# [Exercise instructions]
Pictures in the records are to be excluded from an otherwise exact copy.

(Stored data)
■ ■ ■ ■ ■
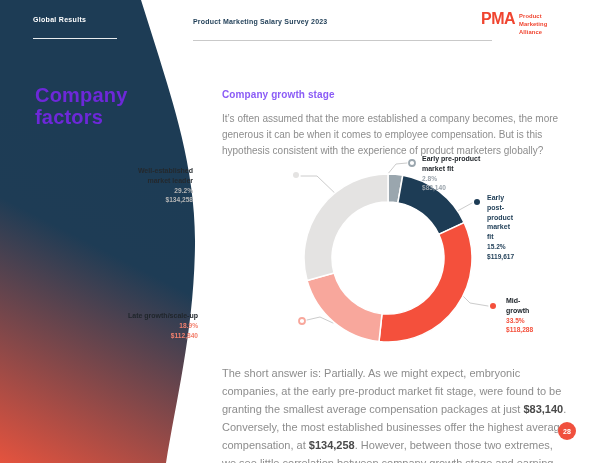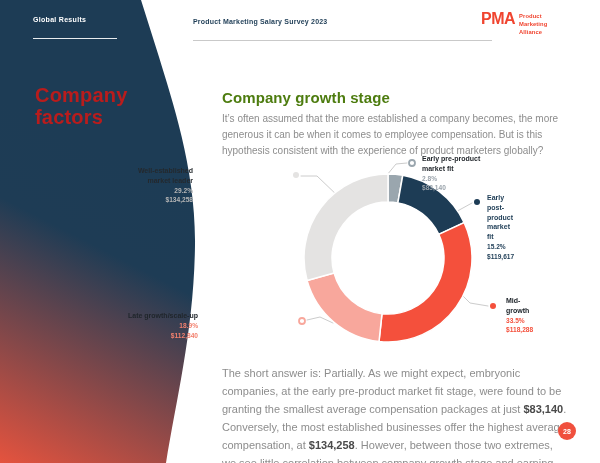--- a/index.html
+++ b/index.html
@@ -23,26 +23,26 @@
   .header-rule { position:absolute; left:193px; top:40px; width:299px; height:1px;
     background:#c9c9c9; }
 
   .logo { position:absolute; left:476px; top:11px; display:flex; align-items:flex-start; }
   .logo-abbr { color:#f0442f; font-size:16px; font-weight:bold; letter-spacing:-.5px;
     line-height:1; position:relative; padding-left:5px; }
   .logo-name { color:#f0442f; font-size:5.8px; font-weight:bold; line-height:1.35;
     margin-left:4px; margin-top:2px; letter-spacing:.1px; }
 
   
-  .sidebar-title { position:absolute; left:35px; top:84px; width:110px; color:#b91c1c;
+  .sidebar-title { position:absolute; left:35px; top:84px; width:110px; color:#6d28d9;
     font-size:20px; font-weight:bold; line-height:1.12; letter-spacing:.2px; }
 
   
-  .main-heading { position:absolute; left:222px; top:89px; color:#4d7c0f;
-    font-size:15px; font-weight:bold; letter-spacing:.1px; }
+  .main-heading { position:absolute; left:222px; top:89px; color:#8b5cf6;
+    font-size:10px; font-weight:bold; letter-spacing:.1px; }
   .intro { position:absolute; left:222px; top:111px; width:340px; color:#8d8d8d;
     font-size:10px; line-height:1.62; }
   .summary { position:absolute; left:222px; top:364px; width:347px; color:#8d8d8d;
     font-size:11px; line-height:1.64; }
   .summary .b { font-weight:bold; color:#4a4a4a; }
 
   
   #chart-svg { position:absolute; left:0; top:0; pointer-events:none; }
 
   .chart-label { position:absolute; }

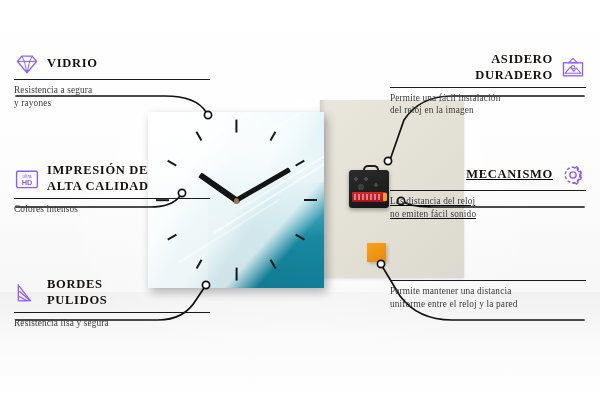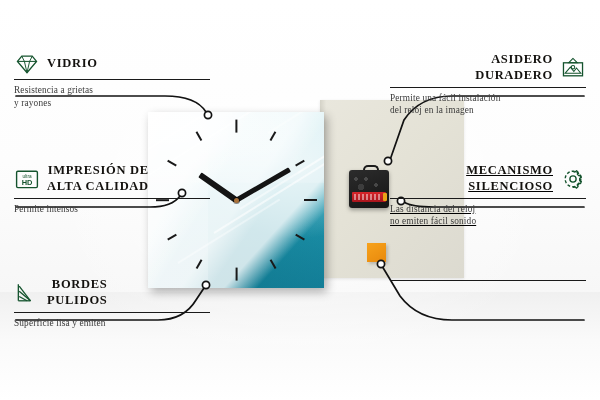--- a/index.html
+++ b/index.html
@@ -72,26 +72,26 @@
   .foam{position:absolute;left:367px;top:243px;width:19px;height:19px;
         background:linear-gradient(150deg,#f7a21b,#e8890d);
         box-shadow:2px 2px 3px rgba(0,0,0,.18);}
 
   
   .feat{position:absolute;width:196px;}
   .feat .head{display:flex;align-items:center;gap:7px;}
   .feat.left .head{justify-content:flex-start;}
   .feat.right .head{justify-content:flex-end;}
   .feat .title{font-size:12.5px;font-weight:bold;letter-spacing:.7px;
-        color:#14120f;line-height:1.26;text-transform:uppercase;text-align:right;}
+        color:#14120f;line-height:1.26;text-transform:uppercase;}
   .feat.right .title{text-align:right;}
   .feat .rule{height:1.4px;background:#1a1a1a;margin:3px 0 4px 0;}
   .feat .desc{font-size:9.3px;color:#3a3a3a;line-height:1.34;letter-spacing:.15px;}
   .feat.right .desc{text-align:left;}
-  .icon{flex:0 0 auto;width:26px;height:24px;color:#14532d;}
+  .icon{flex:0 0 auto;width:26px;height:24px;color:#8b5cf6;}
   .icon svg{display:block;width:100%;height:100%;}
 
   #f-glass{left:14px;top:52px;}
   #f-print{left:14px;top:163px;}
   #f-edges{left:14px;top:277px;}
   #f-hanger{left:390px;top:52px;}
   #f-mech{left:390px;top:163px;text-decoration:underline;}
   #f-foam{left:390px;top:277px;}
 
   .connector{position:absolute;left:0;top:0;width:600px;height:400px;
@@ -181,42 +181,42 @@
           <path d="M9 4 L12 10 L15 23 L18 10 L21 4" stroke-width="1.1"></path>
         </g>
           </svg>
       </span>
       <div class="title">
         <div>VIDRIO</div>
       </div>
     </div>
     <div class="rule"></div>
     <div class="desc">
-      <div>Resistencia a grietas</div>
+      <div>Resistencia a segura</div>
       <div>y rayones</div>
     </div>
   </div>
 
   <div class="feat left" id="f-print">
     <div class="head">
       <span class="icon">
         <svg viewBox="0 0 30 26">
           <rect x="3" y="4" width="24" height="19" rx="1.5" fill="none" stroke="currentColor" stroke-width="1.6"></rect>
           <text x="15" y="12" text-anchor="middle" font-family="Liberation Sans, sans-serif" font-size="5.4" fill="currentColor">ultra</text>
           <text x="15" y="20.5" text-anchor="middle" font-family="Liberation Sans, sans-serif" font-size="8.6" font-weight="bold" fill="currentColor">HD</text>
         </svg>
       </span>
       <div class="title">
         <div>IMPRESIÓN DE</div>
         <div>ALTA CALIDAD</div>
       </div>
     </div>
     <div class="rule"></div>
     <div class="desc">
-      <div>Permite intensos</div>
+      <div>Colores intensos</div>
     </div>
   </div>
 
   <div class="feat left" id="f-edges">
     <div class="head">
       <span class="icon">
         <svg viewBox="0 0 30 26">
             <g stroke="currentColor" stroke-width="1.5" fill="none">
           <path d="M5 3 L5 22"></path>
           <path d="M6 5 L19 22"></path>
@@ -226,21 +226,21 @@
         </g>
           </svg>
       </span>
       <div class="title">
         <div>BORDES</div>
         <div>PULIDOS</div>
       </div>
     </div>
     <div class="rule"></div>
     <div class="desc">
-      <div>Superficie lisa y emiten</div>
+      <div>Resistencia lisa y segura</div>
     </div>
   </div>
 
   <div class="feat right" id="f-hanger">
     <div class="head">
       <div class="title">
         <div>ASIDERO</div>
         <div>DURADERO</div>
       </div>
       <span class="icon">
@@ -258,36 +258,39 @@
     <div class="desc">
       <div>Permite una fácil instalación</div>
       <div>del reloj en la imagen</div>
     </div>
   </div>
 
   <div class="feat right" id="f-mech">
     <div class="head">
       <div class="title">
         <div>MECANISMO</div>
-        <div>SILENCIOSO</div>
       </div>
       <span class="icon">
         <svg viewBox="0 0 30 26">
             <g fill="none" stroke="currentColor" stroke-width="1.6">
           <path d="M15 3.5 l2.6 .9 2-1.7 1.9 2 -1 2.4 1.6 1.9 2.5-.6 1 2.6 -2.2 1.4 0 2.5 2.2 1.4 -1 2.6 -2.5-.6 -1.6 1.9 1 2.4 -1.9 2 -2-1.7 -2.6 .9" transform="scale(.92) translate(1.2,1)" stroke-linejoin="round"></path>
           <circle cx="15" cy="13" r="9" stroke-dasharray="3.4 2.4"></circle>
           <circle cx="15" cy="13" r="3.6"></circle>
         </g>
           </svg>
       </span>
     </div>
     <div class="rule"></div>
     <div class="desc">
       <div>Las distancia del reloj</div>
       <div>no emiten fácil sonido</div>
     </div>
   </div>
 
   <div class="feat right" id="f-foam">
     <div class="rule"></div>
+    <div class="desc">
+      <div>Permite mantener una distancia</div>
+      <div>uniforme entre el reloj y la pared</div>
+    </div>
   </div>
 
 </div>
 
 </body></html>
■ ■ ■ ■ ■
# [Answer section]
--- a/index.html
+++ b/index.html
@@ -23,26 +23,26 @@
   .header-rule { position:absolute; left:193px; top:40px; width:299px; height:1px;
     background:#c9c9c9; }
 
   .logo { position:absolute; left:476px; top:11px; display:flex; align-items:flex-start; }
   .logo-abbr { color:#f0442f; font-size:16px; font-weight:bold; letter-spacing:-.5px;
     line-height:1; position:relative; padding-left:5px; }
   .logo-name { color:#f0442f; font-size:5.8px; font-weight:bold; line-height:1.35;
     margin-left:4px; margin-top:2px; letter-spacing:.1px; }
 
   
-  .sidebar-title { position:absolute; left:35px; top:84px; width:110px; color:#b91c1c;
+  .sidebar-title { position:absolute; left:35px; top:84px; width:110px; color:#6d28d9;
     font-size:20px; font-weight:bold; line-height:1.12; letter-spacing:.2px; }
 
   
-  .main-heading { position:absolute; left:222px; top:89px; color:#4d7c0f;
-    font-size:15px; font-weight:bold; letter-spacing:.1px; }
+  .main-heading { position:absolute; left:222px; top:89px; color:#8b5cf6;
+    font-size:10px; font-weight:bold; letter-spacing:.1px; }
   .intro { position:absolute; left:222px; top:111px; width:340px; color:#8d8d8d;
     font-size:10px; line-height:1.62; }
   .summary { position:absolute; left:222px; top:364px; width:347px; color:#8d8d8d;
     font-size:11px; line-height:1.64; }
   .summary .b { font-weight:bold; color:#4a4a4a; }
 
   
   #chart-svg { position:absolute; left:0; top:0; pointer-events:none; }
 
   .chart-label { position:absolute; }

--- a/index.html
+++ b/index.html
@@ -72,26 +72,26 @@
   .foam{position:absolute;left:367px;top:243px;width:19px;height:19px;
         background:linear-gradient(150deg,#f7a21b,#e8890d);
         box-shadow:2px 2px 3px rgba(0,0,0,.18);}
 
   
   .feat{position:absolute;width:196px;}
   .feat .head{display:flex;align-items:center;gap:7px;}
   .feat.left .head{justify-content:flex-start;}
   .feat.right .head{justify-content:flex-end;}
   .feat .title{font-size:12.5px;font-weight:bold;letter-spacing:.7px;
-        color:#14120f;line-height:1.26;text-transform:uppercase;text-align:right;}
+        color:#14120f;line-height:1.26;text-transform:uppercase;}
   .feat.right .title{text-align:right;}
   .feat .rule{height:1.4px;background:#1a1a1a;margin:3px 0 4px 0;}
   .feat .desc{font-size:9.3px;color:#3a3a3a;line-height:1.34;letter-spacing:.15px;}
   .feat.right .desc{text-align:left;}
-  .icon{flex:0 0 auto;width:26px;height:24px;color:#14532d;}
+  .icon{flex:0 0 auto;width:26px;height:24px;color:#8b5cf6;}
   .icon svg{display:block;width:100%;height:100%;}
 
   #f-glass{left:14px;top:52px;}
   #f-print{left:14px;top:163px;}
   #f-edges{left:14px;top:277px;}
   #f-hanger{left:390px;top:52px;}
   #f-mech{left:390px;top:163px;text-decoration:underline;}
   #f-foam{left:390px;top:277px;}
 
   .connector{position:absolute;left:0;top:0;width:600px;height:400px;
@@ -181,42 +181,42 @@
           <path d="M9 4 L12 10 L15 23 L18 10 L21 4" stroke-width="1.1"></path>
         </g>
           </svg>
       </span>
       <div class="title">
         <div>VIDRIO</div>
       </div>
     </div>
     <div class="rule"></div>
     <div class="desc">
-      <div>Resistencia a grietas</div>
+      <div>Resistencia a segura</div>
       <div>y rayones</div>
     </div>
   </div>
 
   <div class="feat left" id="f-print">
     <div class="head">
       <span class="icon">
         <svg viewBox="0 0 30 26">
           <rect x="3" y="4" width="24" height="19" rx="1.5" fill="none" stroke="currentColor" stroke-width="1.6"></rect>
           <text x="15" y="12" text-anchor="middle" font-family="Liberation Sans, sans-serif" font-size="5.4" fill="currentColor">ultra</text>
           <text x="15" y="20.5" text-anchor="middle" font-family="Liberation Sans, sans-serif" font-size="8.6" font-weight="bold" fill="currentColor">HD</text>
         </svg>
       </span>
       <div class="title">
         <div>IMPRESIÓN DE</div>
         <div>ALTA CALIDAD</div>
       </div>
     </div>
     <div class="rule"></div>
     <div class="desc">
-      <div>Permite intensos</div>
+      <div>Colores intensos</div>
     </div>
   </div>
 
   <div class="feat left" id="f-edges">
     <div class="head">
       <span class="icon">
         <svg viewBox="0 0 30 26">
             <g stroke="currentColor" stroke-width="1.5" fill="none">
           <path d="M5 3 L5 22"></path>
           <path d="M6 5 L19 22"></path>
@@ -226,21 +226,21 @@
         </g>
           </svg>
       </span>
       <div class="title">
         <div>BORDES</div>
         <div>PULIDOS</div>
       </div>
     </div>
     <div class="rule"></div>
     <div class="desc">
-      <div>Superficie lisa y emiten</div>
+      <div>Resistencia lisa y segura</div>
     </div>
   </div>
 
   <div class="feat right" id="f-hanger">
     <div class="head">
       <div class="title">
         <div>ASIDERO</div>
         <div>DURADERO</div>
       </div>
       <span class="icon">
@@ -258,36 +258,39 @@
     <div class="desc">
       <div>Permite una fácil instalación</div>
       <div>del reloj en la imagen</div>
     </div>
   </div>
 
   <div class="feat right" id="f-mech">
     <div class="head">
       <div class="title">
         <div>MECANISMO</div>
-        <div>SILENCIOSO</div>
       </div>
       <span class="icon">
         <svg viewBox="0 0 30 26">
             <g fill="none" stroke="currentColor" stroke-width="1.6">
           <path d="M15 3.5 l2.6 .9 2-1.7 1.9 2 -1 2.4 1.6 1.9 2.5-.6 1 2.6 -2.2 1.4 0 2.5 2.2 1.4 -1 2.6 -2.5-.6 -1.6 1.9 1 2.4 -1.9 2 -2-1.7 -2.6 .9" transform="scale(.92) translate(1.2,1)" stroke-linejoin="round"></path>
           <circle cx="15" cy="13" r="9" stroke-dasharray="3.4 2.4"></circle>
           <circle cx="15" cy="13" r="3.6"></circle>
         </g>
           </svg>
       </span>
     </div>
     <div class="rule"></div>
     <div class="desc">
       <div>Las distancia del reloj</div>
       <div>no emiten fácil sonido</div>
     </div>
   </div>
 
   <div class="feat right" id="f-foam">
     <div class="rule"></div>
+    <div class="desc">
+      <div>Permite mantener una distancia</div>
+      <div>uniforme entre el reloj y la pared</div>
+    </div>
   </div>
 
 </div>
 
 </body></html>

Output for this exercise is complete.